I've never been a morning person. Ever. Like, even as a small child.
In my older years, I figured out that it's partly a personal space thing. Mornings where I have to interact with people are upsetting. No, seriously - there's this weird sort of bubble around my psyche that is overly sensitive and easily bruised by contact with others that early. It's why I rarely ever say, "good morning"; that phrase is particularly cruel to my soul.
(Okay, it didn't help that my asshole father used to force those words on me and my sister and demand we respond in kind, but still. "Good morning" is reserved for a select few loved ones who understand me.)

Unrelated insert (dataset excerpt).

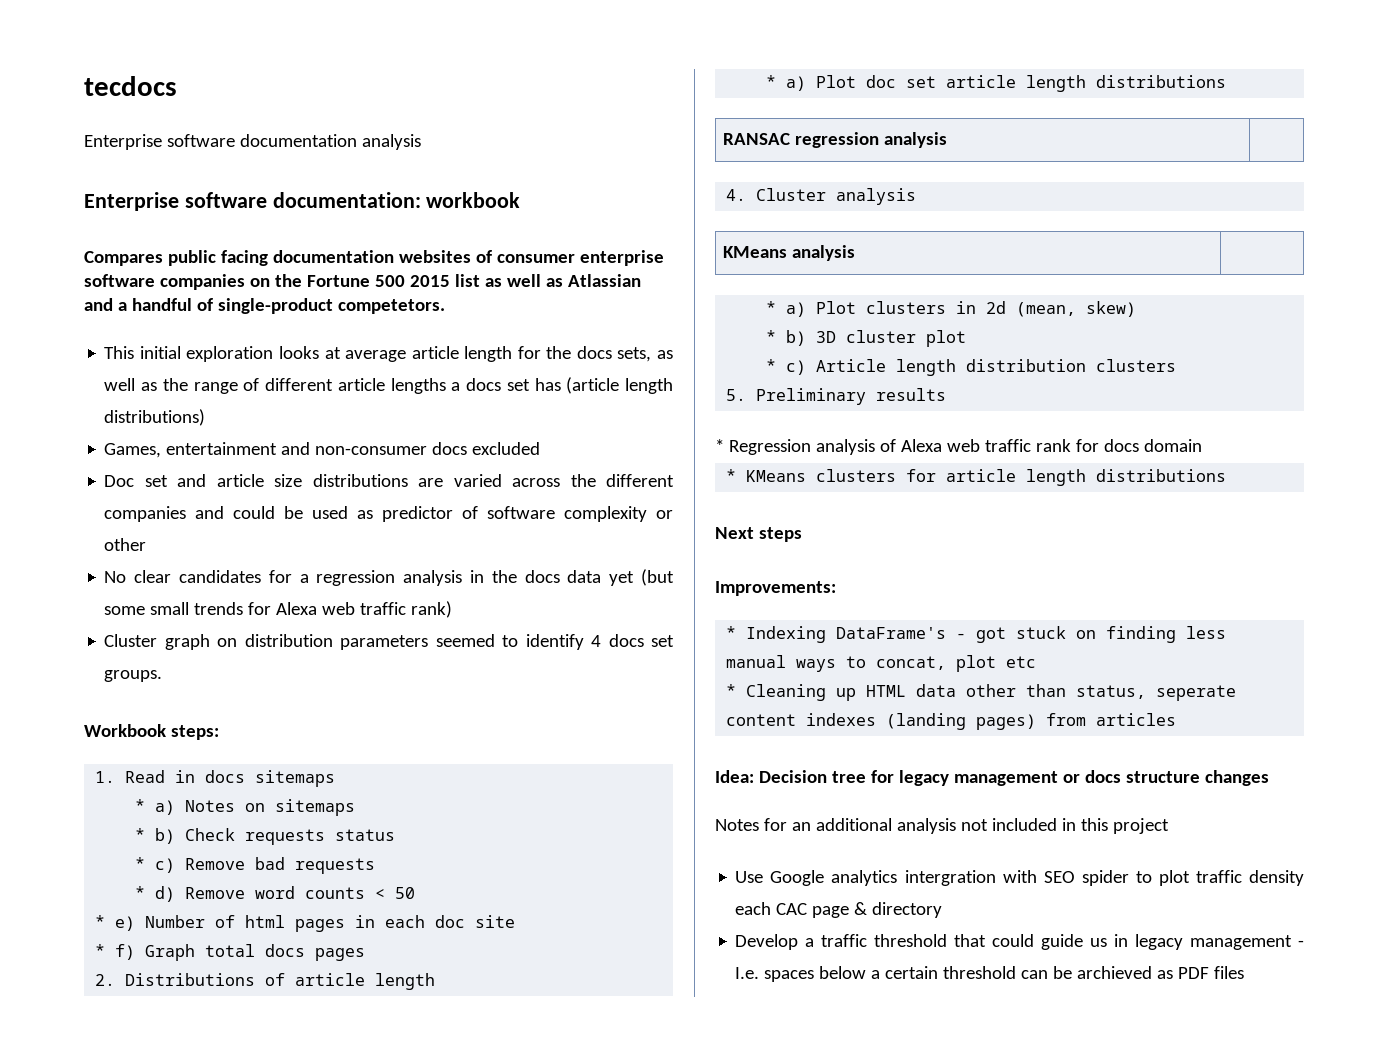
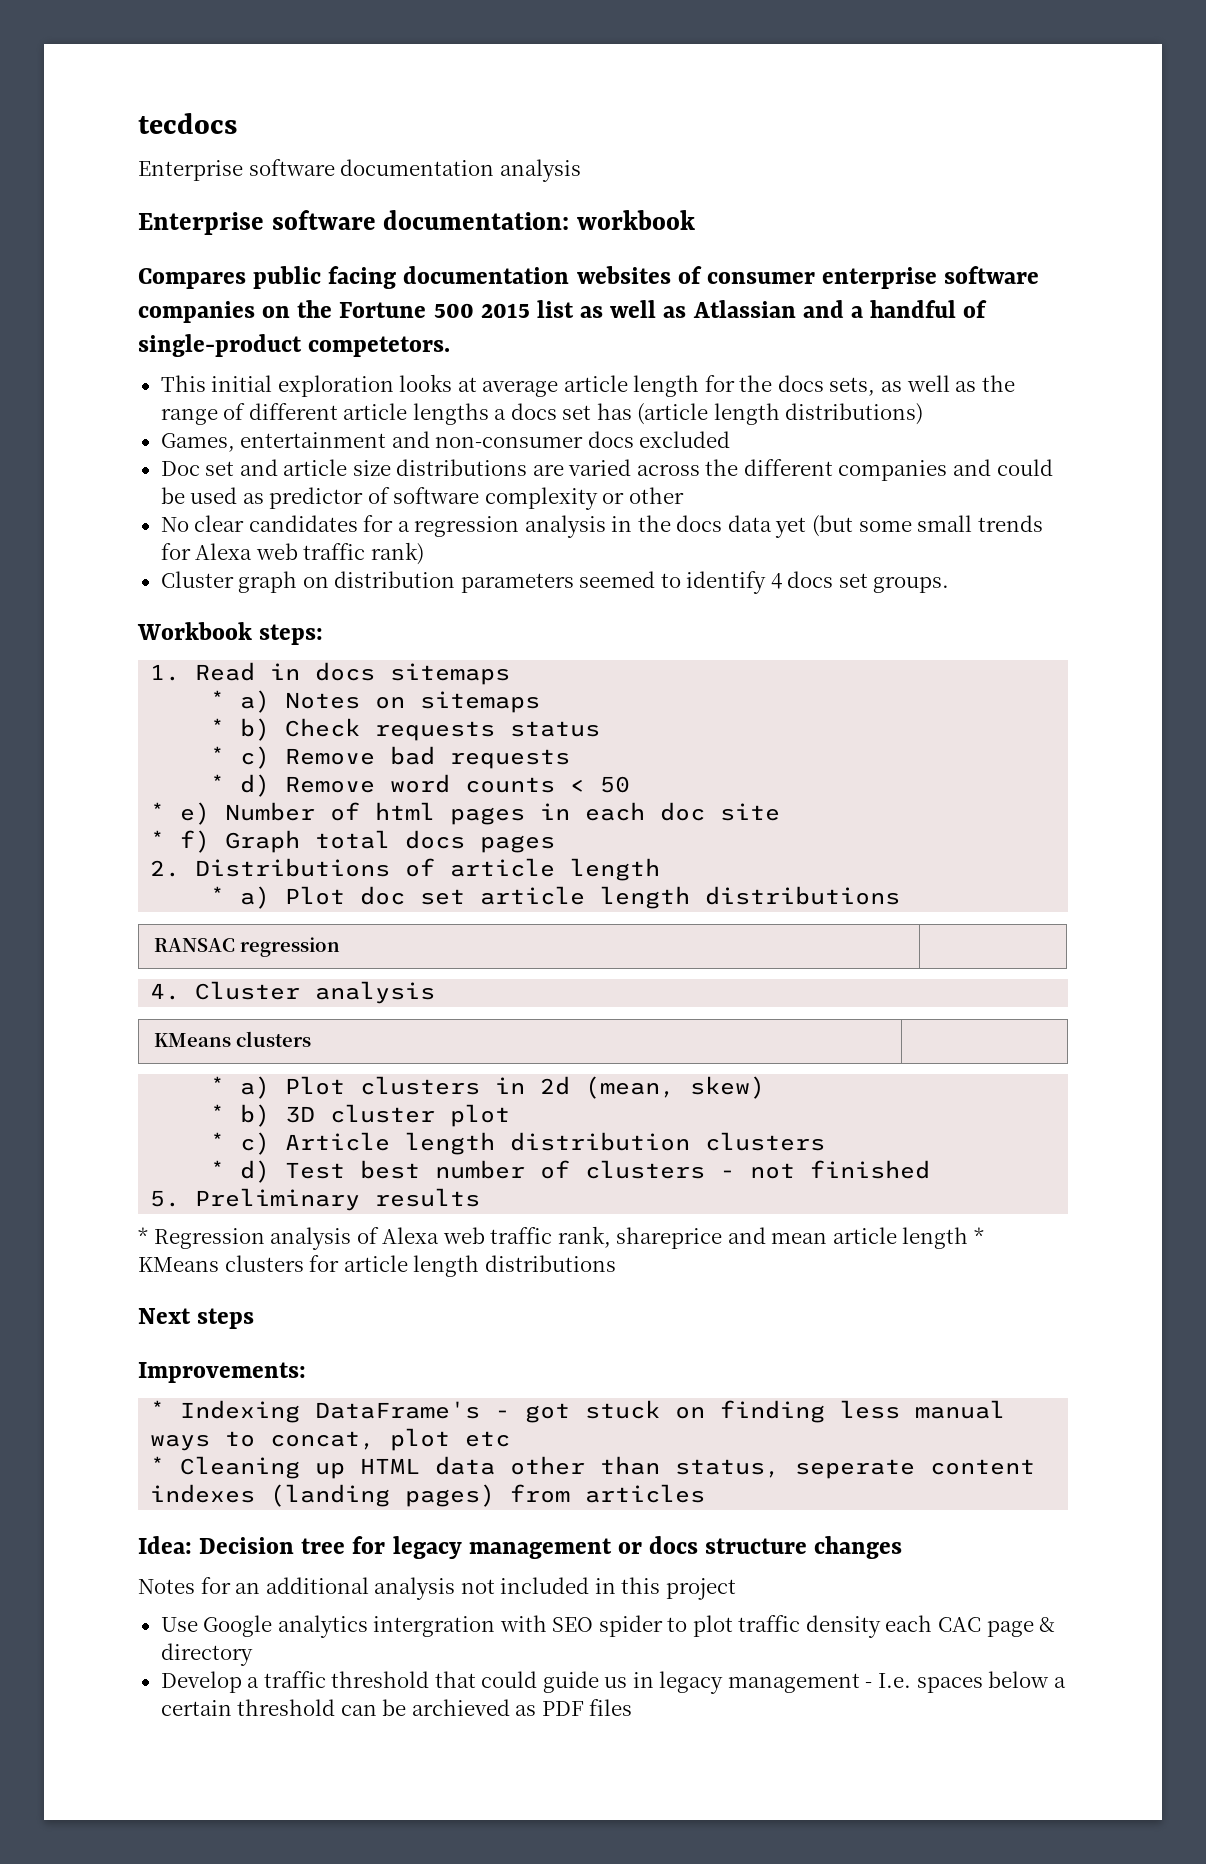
[883,132,947,148] analysis -> (340, 947) none
[791,245,855,261] analysis -> [235,1031,311,1047] clusters
(1177, 365) none -> [210,1160,931,1183] // * d) Test best number of clusters - not finished
[1035,439,1202,452] rank for docs domain // -> [557,1226,969,1249] rank, shareprice and mean article length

Being self-employed and making my own schedule for years has allowed me to avoid mornings, a lot. An obscenely comfortable bed, animals that are hedonist jerks/sweetiepies who also love the bed, and a naturally late ciradian rhythm usually dictate that my days usually don't start until 11am at the earliest.

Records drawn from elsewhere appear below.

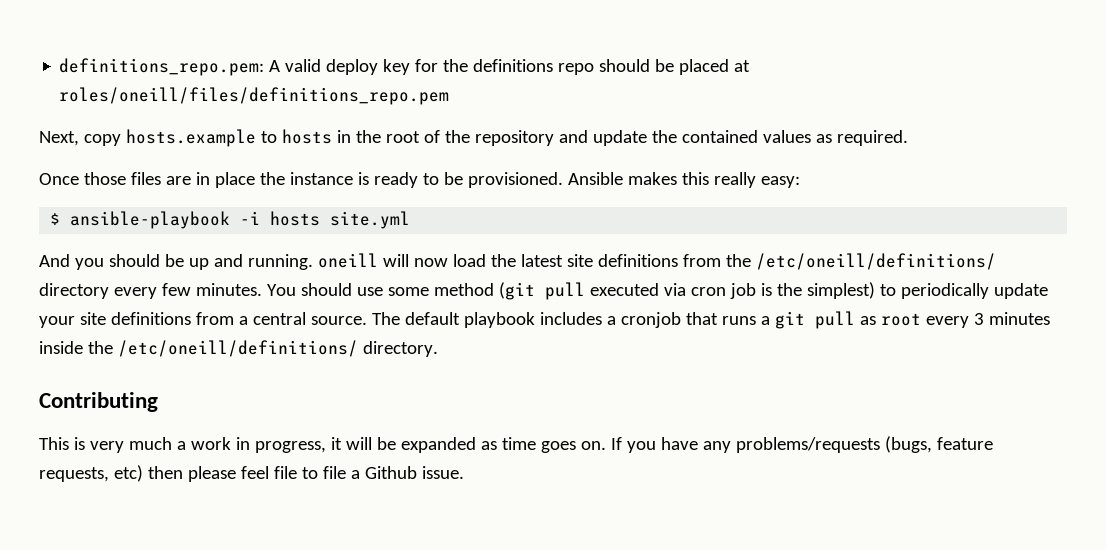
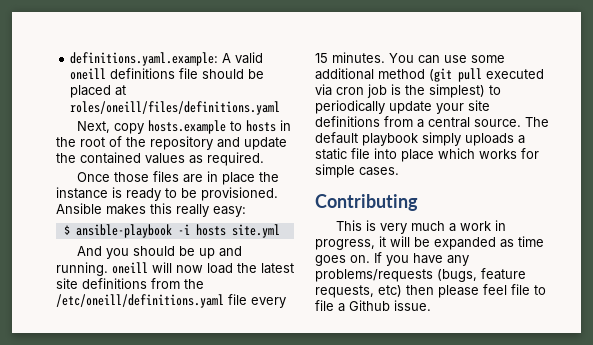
[59,58,265,76] definitions_repo.pem: -> [70,52,219,66] definitions.yaml.example:
[326,59,595,75] deploy key for the definitions repo -> [70,68,199,80] oneill definitions file
[59,87,450,105] roles/oneill/files/definitions_repo.pem -> [70,101,281,115] roles/oneill/files/definitions.yaml
[755,253,996,270] [39,283,191,299] /etc/oneill/definitions/ directory every few -> [56,294,286,308] [315,53,328,63] /etc/oneill/definitions.yaml file every 15
[300,283,352,296] should -> [418,55,440,64] can
(429, 291) none -> [315,68,374,80] additional
[539,311,1050,329] [39,340,438,357] includes a cronjob that runs a git pull as root every 3 minutes inside the /etc/oneill/definitions/ directory. -> [422,132,525,146] [315,148,539,162] [315,164,399,178] simply uploads a static file into place which works for simple cases.

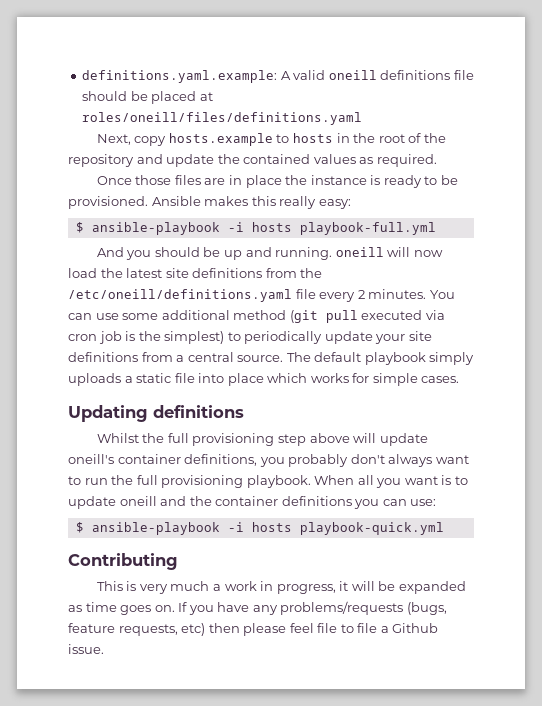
[231,224,280,238] site.yml -> [299,222,436,235] playbook-full.yml
[315,53,328,63] 15 -> [357,290,365,299] 2
(399, 171) none -> [68,405,244,422] [96,433,428,446] [68,454,469,467] [68,475,468,488] [68,496,437,509] [75,522,444,535] // Updating definitions // Whilst the full provisioning step above will update oneill's container definitions, you probably don't always want to run the full provisioning playbook. When all you want is to update oneill and the container definitions you can use: // $ ansible-playbook -i hosts playbook-quick.yml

(I know, hate me - but know that in turn, I don't usually get the clean cool scruff of morning or the wide-open-day-ahead feeling that mornings usually afford.)

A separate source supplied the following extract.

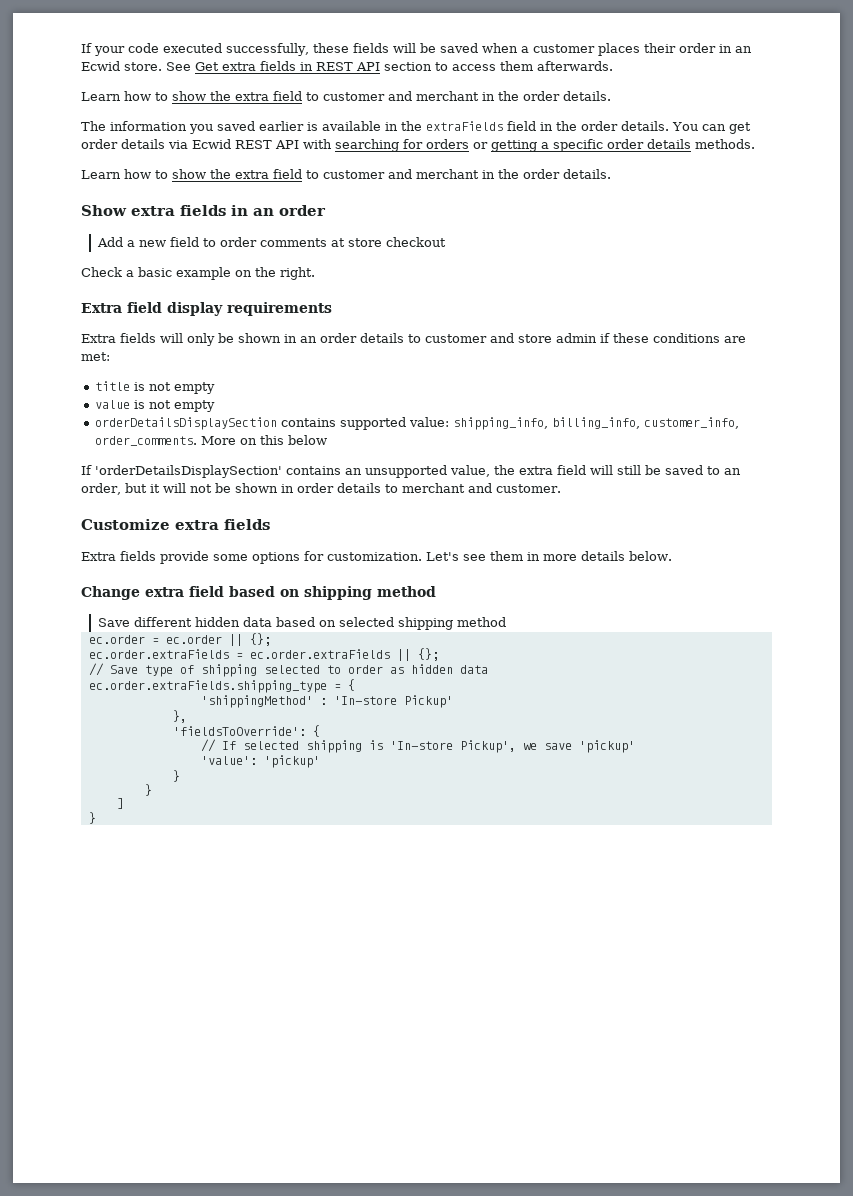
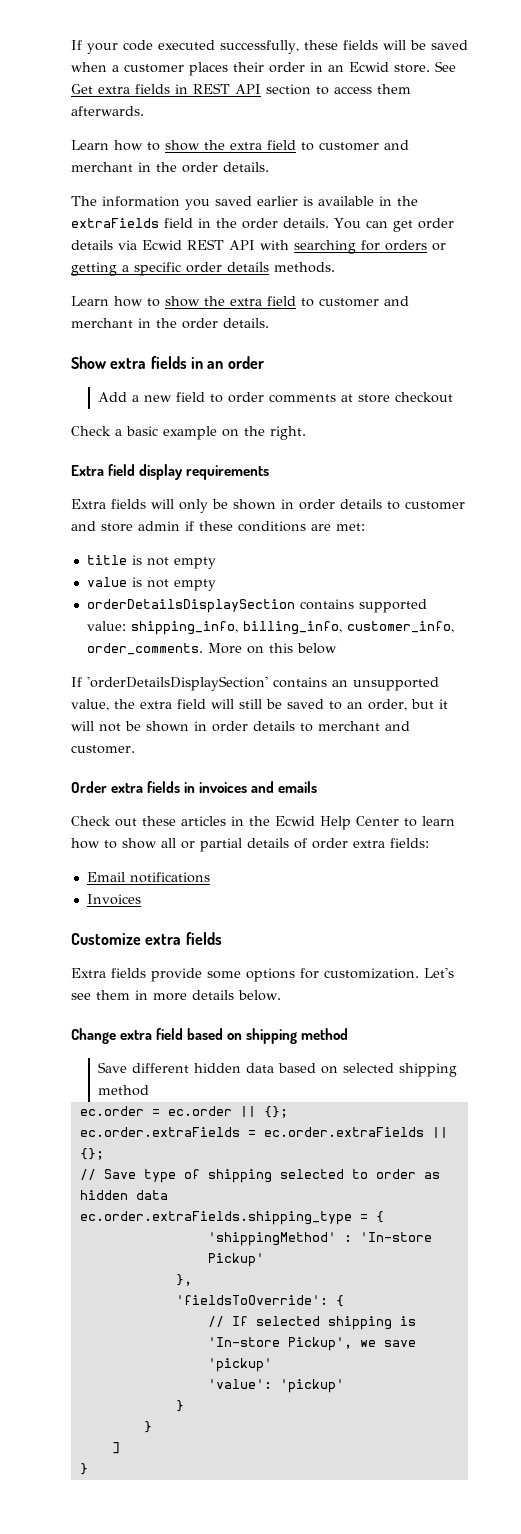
[300,336,317,343] an -> (294, 504) none
(561, 488) none -> [71,781,318,793] [71,816,455,830] [71,838,429,852] [86,872,210,883] [86,894,141,905] // Order extra fields in invoices and emails // Check out these articles in the Ecwid Help Center to learn how to show all or partial details of order extra fields: // Email notifications // Invoices

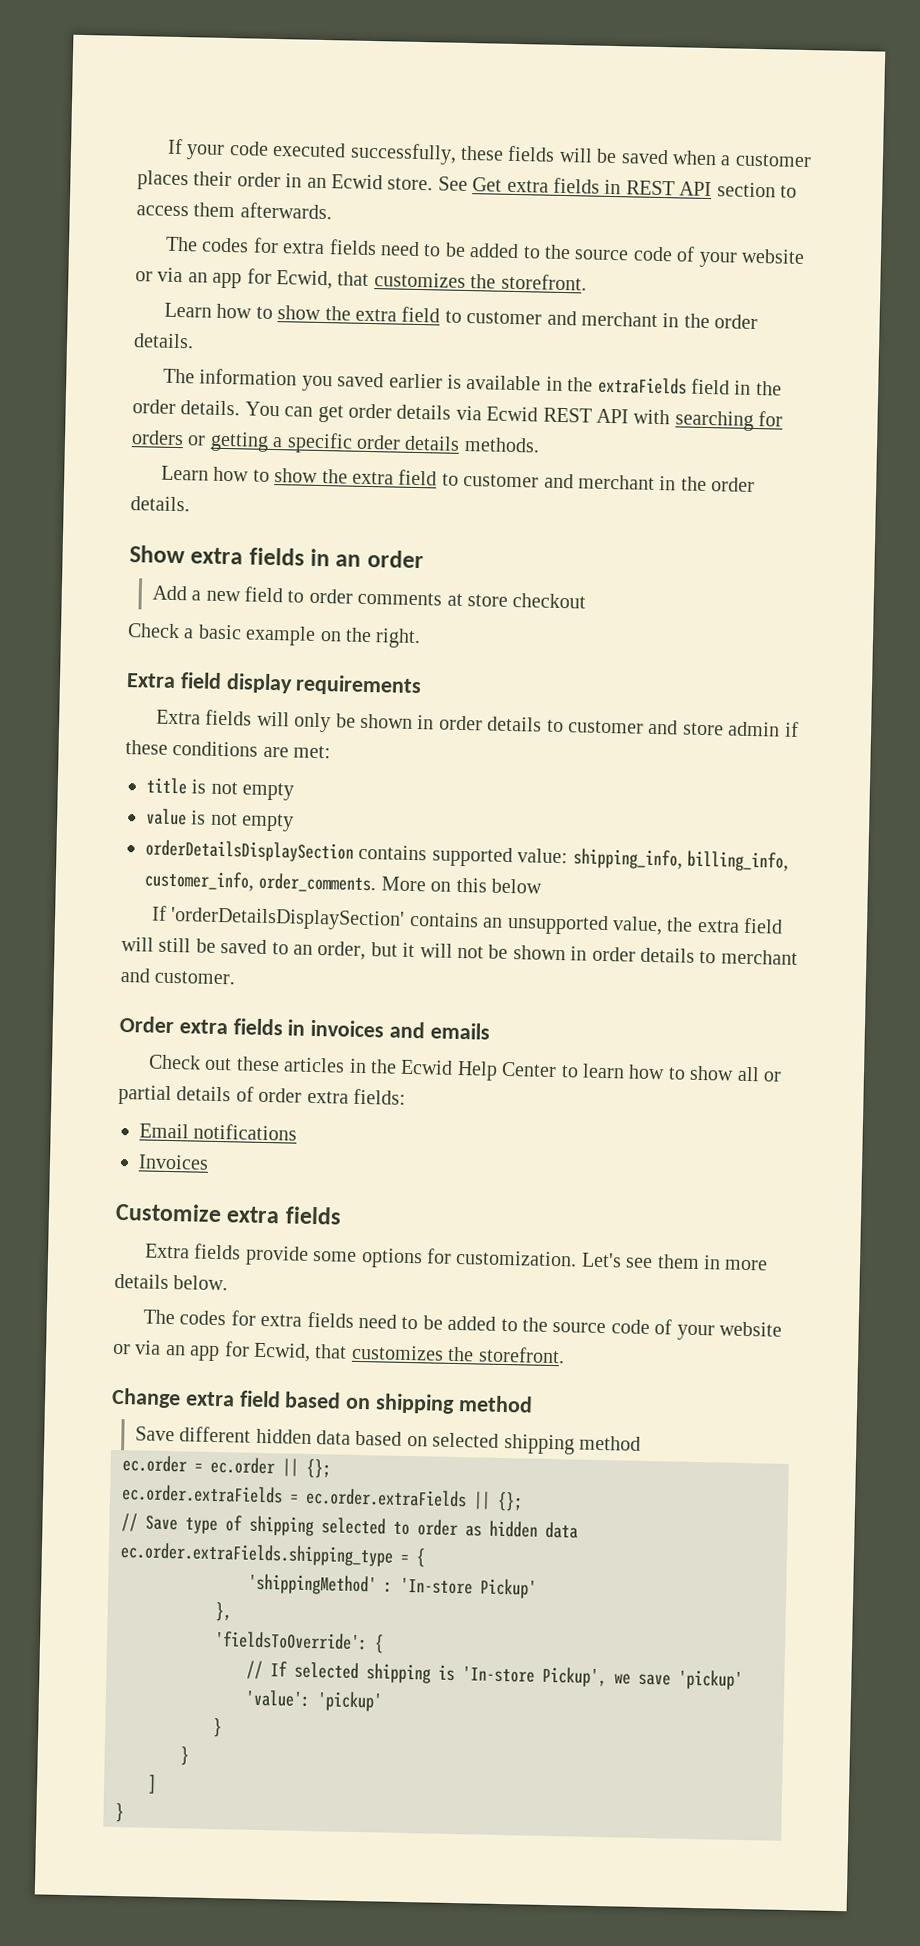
(144, 111) none -> [164,236,805,268] [135,267,587,291] // The codes for extra fields need to be added to the source code of your website or via an app for Ecwid, that customizes the storefront.
(281, 995) none -> [142,1309,782,1341] [113,1340,565,1364] // The codes for extra fields need to be added to the source code of your website or via an app for Ecwid, that customizes the storefront.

I was just thinking, though, as I was journalling, that mornings weren't always awful. Boston mornings were gold for me. Idunno, the combination of taking the dog out into the cool air, the coffee, the solitude-bubble formed by a cloud of music-noise at the right level, and coffee, and writing, brought back that feel: the cold crowded fuzz of foot-commuting with headphones and notebooks and trains of people in that cold grey. We were all respectful of the fact that it was morning. No one pressed horrible greetings on you. No one made eye contact. But it wasn't out of animosity; we were all part of the same club, and something about that and the sensate noise of walking from stations to destinations and vice versa feels holy in my memory.
Sigh.
Maybe I can do mornings a little more.
I might have to, if I want to make enough money and keep a proper swim habit.
I just wish I could walk distances like I used to. Whatever.
Metric. Metric is good morning music. Okay, they're good music, period.
But yes, they're much better in the big, anonymous city.